The night started off a little rocky. While pouring the pilsner malt into the grain mill, the bag tore and most of the 5 lbs. of pilsner ended up on my driveway. Not knowing what kind of chemicals might leach off of the driveway, I decided that I couldn’t use that grain. Unfortunately that led to me having to change the recipe drastically. Calling an audible (because I had no more pilsner malt), I decided to rob 5 lbs. of 2-row from my next batch.
My next issue arose when I started trying to mill my grain. For some reason, my drill no longer will turn the crank of my Barley Crusher. So I proceeded to dig through my crap and found the hand crank. I milled 11 lbs. of grain (5 lbs. wheat malt, 5 lbs. 2-row and 1 lb. of flaked wheat) by hand. Shoulder is a bit sore today
In the past I’ve had trouble hitting my mash temperature (usually on the low side) so I heated my strike water about 5 degrees higher to try to compensate for the heat loss in the mash tun. Well, I was shooting for 152 degrees and ended up at about 156. I quickly added about ¾ quart of ice which brought my temperature down to about 144 – oops. I then had to add boiling water to get it up to about 151. At that point I left well enough alone.

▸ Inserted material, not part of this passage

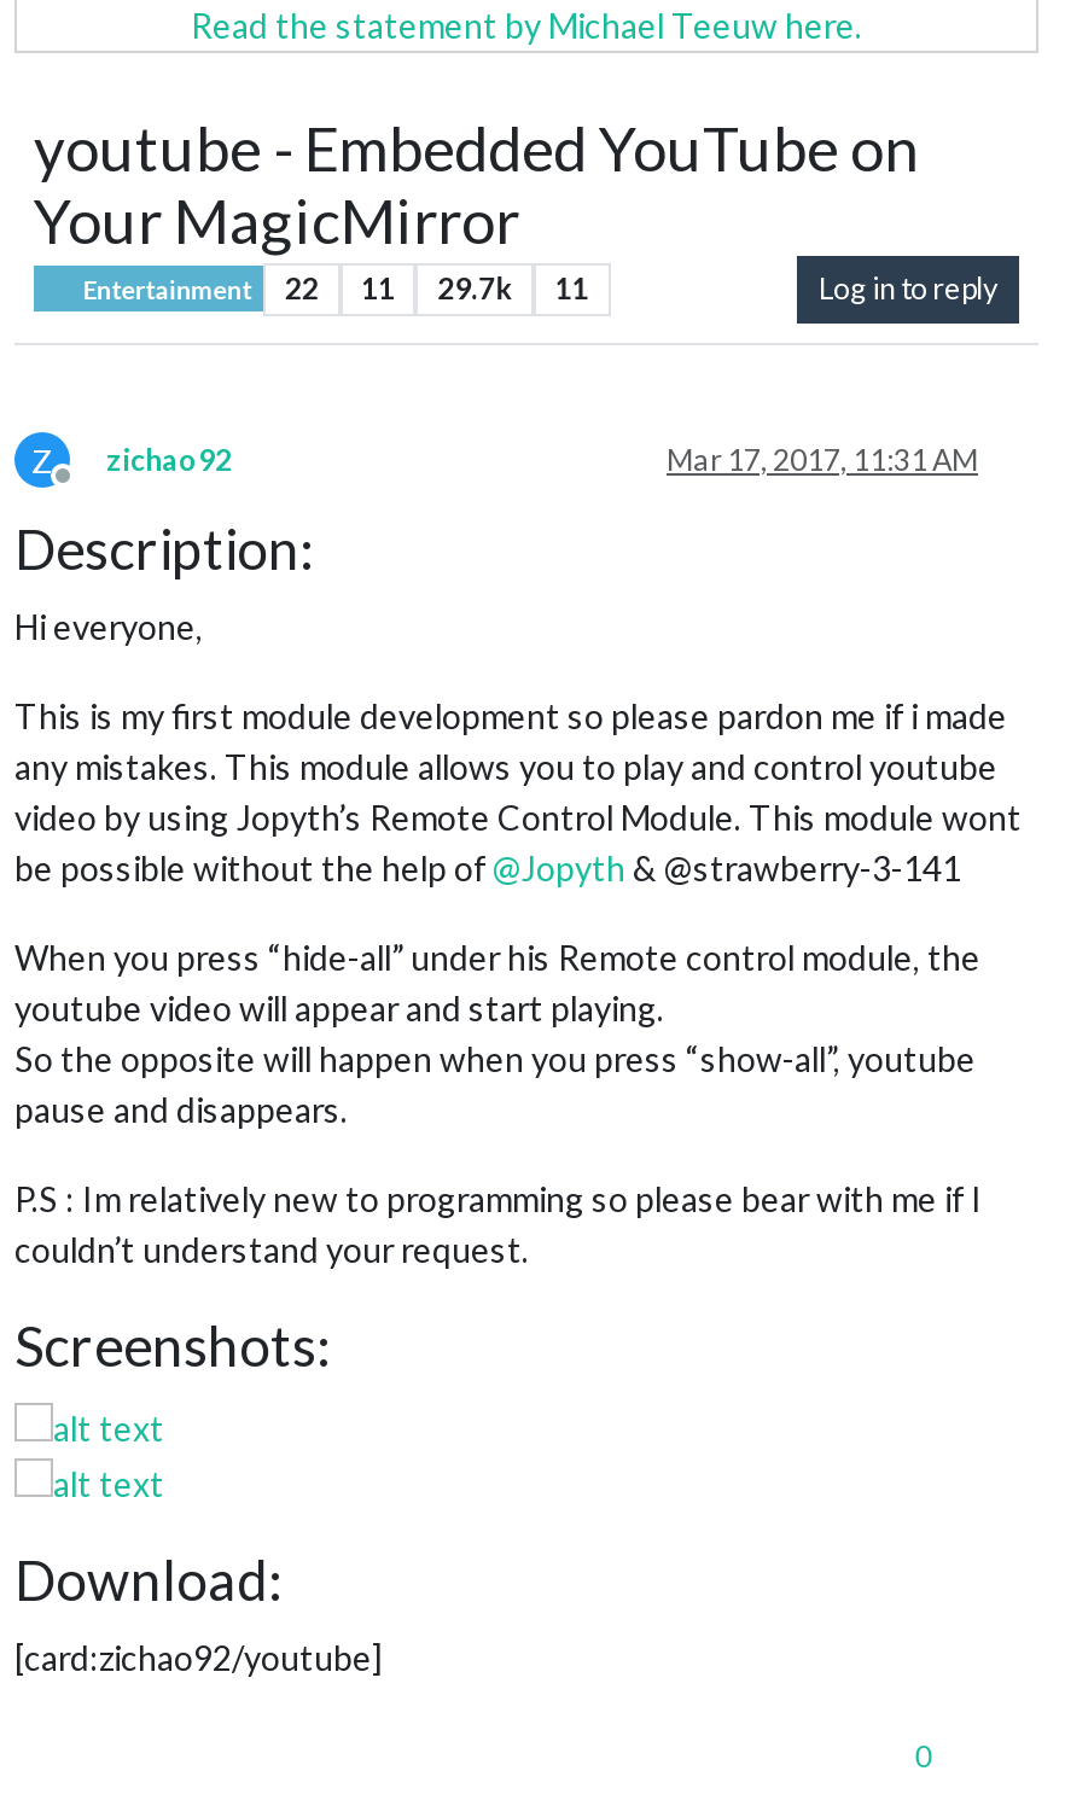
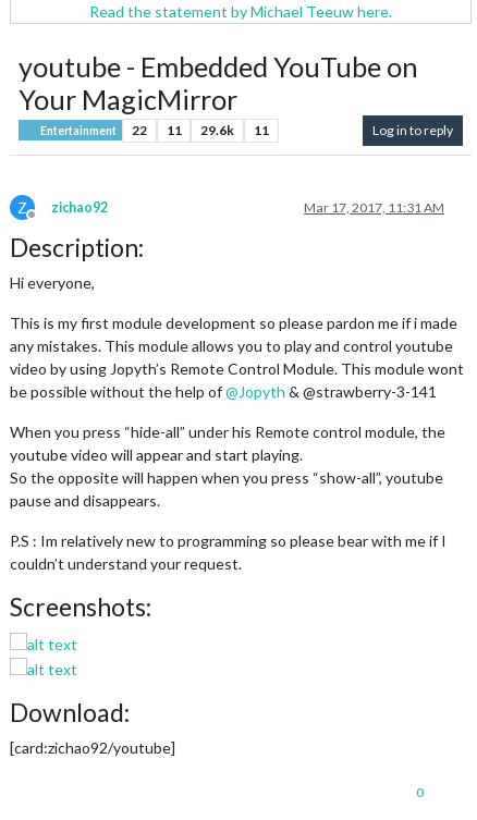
[78,270,589,306] Entertainment 22 11 29.7k 11 -> [38,122,269,138] Entertainment 22 11 29.6k 11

With all of the issues I had, I totally lost my head and forgot that I batch sparge. Instead of pouring a few gallons of hot water into the mash tun and stirring I basically did a crappy fly sparge by pouring quarts of hot water through a colander onto the grain bed. Then to make matters worse, instead of consulting the recipe that I worked up, I tried to do it from memory and I used 2 oz. of Amarillo and 2 oz. of Liberty instead of one from each. So instead of @23 IBU, I ended up with @45. I think that’s going to be quite a bit too hoppy for this beer (I’ll like it, but I was hoping to brew something to appeal to lighter beer drinkers, like my wife, who has never drank my beer).
I had a great 60 minute boil (I was planning to boil 75 with the pilsner, but scaled it back after the Great Grain Spillage Incident) with no boil over, for a change.
My next issue came when trying to cool the wort. My immersion chiller sprung a leak last time and I haven’t fixed it yet, so I tried to cool it with an ice/salt/water bath. I got it down to about 110 degrees before melting all of the ice and deciding to stick it in the refrigerator for the night. This morning it was down to a nice 62 degrees, so hopefully no gremlins crawled into the kettle overnight.
I transferred the wort to the carboy, aerated it, put it in a water bath and pitched a packet or US-05 yeast. Hopefully I’ll have a quick fermentation and we’ll be able to drink this bad boy in three weeks or so.